MT: Yeah, you hear a lot of stories like that, but... well, I think it would be like school, a senior and a freshman. Sure, you're class with the same school, but very few seniors would chum around with a freshman. I mean, there was a degree of age and things. I think it's the same in the 442. The originals and the ones that went through the different battles before draftees came in, they would stand off, a certain amount, not because they disliked us or looked down on us or anything, but we hadn't gone through what experience they did. I think that made a lot of difference then. I don't think it was a matter of dislike or anything like that, it was just a progression of what they had seen and we are seeing or as the draftees. There's a very different, definite distinction between the older fellows and the younger fellows.

TI: And did that start changing over time? I would imagine as you started fighting and working together, that changed.

MT: I don't think we ever... as draftees, I don't think we were fully accepted into that group, but as individuals, we were accepted right in there. We were always the underclassmen, or the draftees, but I think that was just a natural thing. And even, I think, in our society today, I mean, older people and younger people, I mean, you accept 'em, you get along, you may like 'em, but you're not the same. And it was the same in the service there. And it's not that they were trying to be prejudiced or mean or anything like that, it was just kind of a social standing that, that wasn't really defined or anything, but it was there. And I think it'll always be there in society, you know. I mean, it's separation of age and knowledge and things like that.

TI: So as, sort of, being that sort of underclassman, or having this distinction between kind of the older and the younger, did you feel or the other draftees feel like they had to prove themselves to the, to the older guys?
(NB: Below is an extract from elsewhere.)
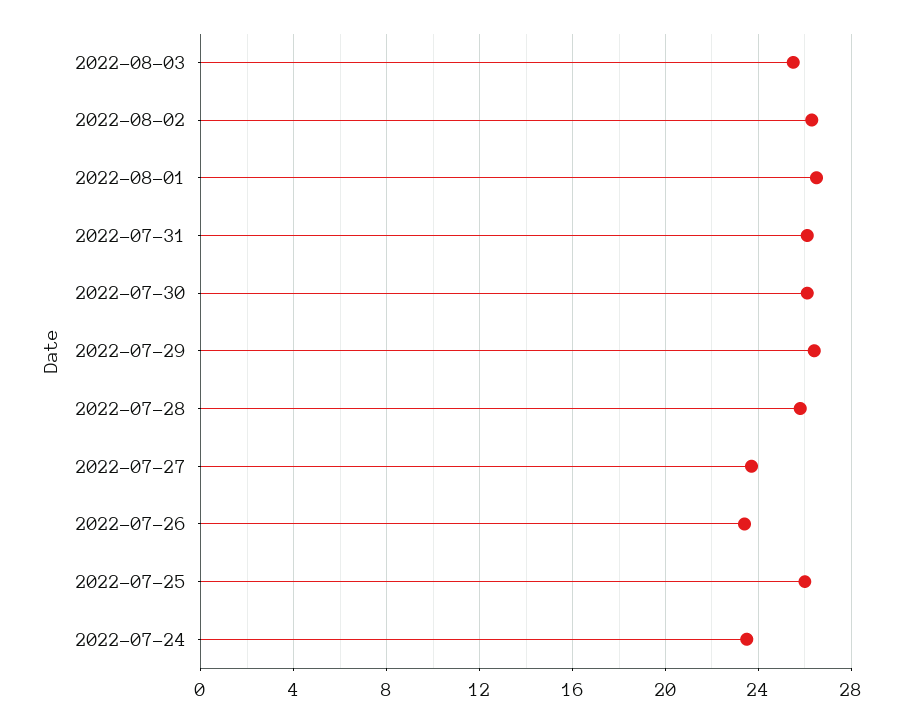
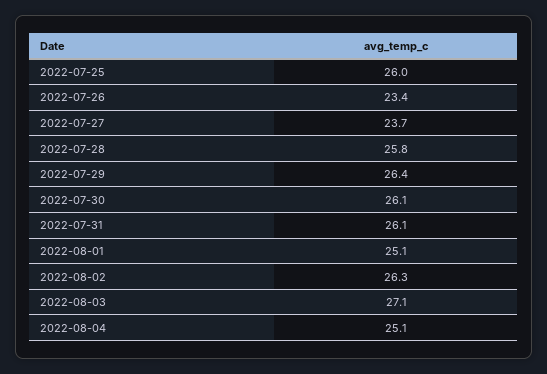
2022-08-03: 25.5 -> 27.1
2022-08-01: 26.5 -> 25.1
2022-07-24: 23.5 -> none
2022-08-04: none -> 25.1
MT: I think we had that feeling. We had to, not so much to prove to them, but we didn't want to disgrace ourselves, we didn't want to disgrace them, we wanted to show that maybe that we're not as good as soldiers, but we were fairly good soldiers. And I think the draftees did that. And in fact, toward the end of the war, the 442 was probably down to about a third of the original, and the rest was filled up with draftees and things. And I think the draftees, we did our share of fighting. Not as much fighting as the originals, but what fighting we did, I think we did it with honor. Certainly we didn't have to hold our heads down in disgrace.